Charles Lindsey wrote:
> In <3D80C64C.3030407@alex.blilly.com> Bruce Lilly <blilly@erols.com> writes:

> No, we carefully arranged that normalization was not essential in user
> agents (though there is no harm in it). You expect cutting and pasting not
> to introduce anomalies (and hopefully to correct them if found) and you
> expect keyboard drivers and editors to produce normalized output. But
> those are usually OS functions, not specially coded into the user agent.

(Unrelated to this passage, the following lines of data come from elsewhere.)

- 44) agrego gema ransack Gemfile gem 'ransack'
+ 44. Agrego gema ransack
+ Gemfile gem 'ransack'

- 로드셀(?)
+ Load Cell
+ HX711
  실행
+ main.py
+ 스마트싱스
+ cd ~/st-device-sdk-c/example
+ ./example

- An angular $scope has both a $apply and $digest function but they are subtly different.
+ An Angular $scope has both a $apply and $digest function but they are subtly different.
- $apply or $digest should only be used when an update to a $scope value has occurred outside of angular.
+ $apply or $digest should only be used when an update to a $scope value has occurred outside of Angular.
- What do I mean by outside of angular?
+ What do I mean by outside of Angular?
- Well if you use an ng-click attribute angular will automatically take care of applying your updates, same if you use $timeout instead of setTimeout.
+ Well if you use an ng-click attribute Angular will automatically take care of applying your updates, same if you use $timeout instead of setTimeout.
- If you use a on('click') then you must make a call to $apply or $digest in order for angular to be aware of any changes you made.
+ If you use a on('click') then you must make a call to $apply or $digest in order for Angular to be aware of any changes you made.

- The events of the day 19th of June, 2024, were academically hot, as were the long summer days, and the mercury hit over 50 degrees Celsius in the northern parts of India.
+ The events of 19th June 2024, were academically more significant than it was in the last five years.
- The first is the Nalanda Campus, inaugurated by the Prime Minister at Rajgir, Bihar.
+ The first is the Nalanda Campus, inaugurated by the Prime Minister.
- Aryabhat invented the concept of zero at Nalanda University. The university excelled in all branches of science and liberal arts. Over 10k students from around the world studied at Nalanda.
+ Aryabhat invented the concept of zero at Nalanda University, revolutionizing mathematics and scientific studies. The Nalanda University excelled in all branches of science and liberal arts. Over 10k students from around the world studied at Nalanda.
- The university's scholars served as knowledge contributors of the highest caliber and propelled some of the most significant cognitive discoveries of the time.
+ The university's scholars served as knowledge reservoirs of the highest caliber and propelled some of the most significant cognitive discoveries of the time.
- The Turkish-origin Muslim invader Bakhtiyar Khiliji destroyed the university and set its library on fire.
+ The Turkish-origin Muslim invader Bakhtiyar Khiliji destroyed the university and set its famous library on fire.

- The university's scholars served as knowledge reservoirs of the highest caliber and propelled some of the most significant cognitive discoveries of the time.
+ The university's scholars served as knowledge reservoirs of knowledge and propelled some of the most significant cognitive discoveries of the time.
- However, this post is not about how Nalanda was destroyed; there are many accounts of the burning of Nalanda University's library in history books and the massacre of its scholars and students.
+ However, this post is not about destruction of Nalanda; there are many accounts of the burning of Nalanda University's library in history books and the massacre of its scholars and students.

How can you guarantee that an OS configured for some national
character set will produce normalized Unicode from its keyboard?
You can't. That means that either the user agent must be
capable of converting from such a national characters set to
Unicode, with normalization, ad/or that the injection agents
and gateways do so (much more difficult, since there's no hint
available as to the character set that the user used). Not all
OS' have native Unicode support; moreover, those that do have
some support may also support national character sets, and any
given user of such a system might have it configured to use
such a national character set.

Aside from that, as the user agent will have to have 5.5.2
encode/decode support as well (for post-and-mail and for
followups to poster), if one *were* to assume magical normalization,
there would be no penalty in having the header format be the
1036/822/2822 compatible 7-bit form, with the user agent
handling human I/O appropriately. In fact that would simplify
matters, as separate versions of a message would not be
required for post-and-mail.

>>c) encode/decode for human I/O in the user agent. Content in
>> headers in a format compatible with email (MIME
>> encoding where applicable, draft sect. 5.5.2 encoding for
>> newsgroup names). There are no encode/decode requirements
>> for gateways or injection agents. There is no incompatibility
>> with existing news software.
>
>
> Yes, but you don't have to do it just in your user agents. You also have
> to do it in your killfiles, your spam filters, and your general
> administration scripts. That is the real pain of all encoded-on-the-wire
> solutions.

Killfiles and spam filters *are* user agent issues, but there
is no need for encode/decode under the conditions noted; the
user agent puts the appropriate entry in the file (or checks
file entries vs. article content) and it just works. there's
no display or direct I/O issue necessarily involved. Likewise
for administration scripts; the newsgroup name *is* the compatible
form, and there's no need to recognize any 8-bit keyboard
codes (which in any event might not be available on all systems,
particularly legacy ones) or to draw any partcular glyphs on
a display. And that's the point; gateways and injection agents
also have no need for keyboard/display conversion, so should
not be burdened with the encode/decode issues that arise solely
from desire for human I/O niceties. The pain is putting that
encoding and decoding in those places where it need not be
required, and that includes gateways, injection agents,
servers, and the files and scripts that you mention.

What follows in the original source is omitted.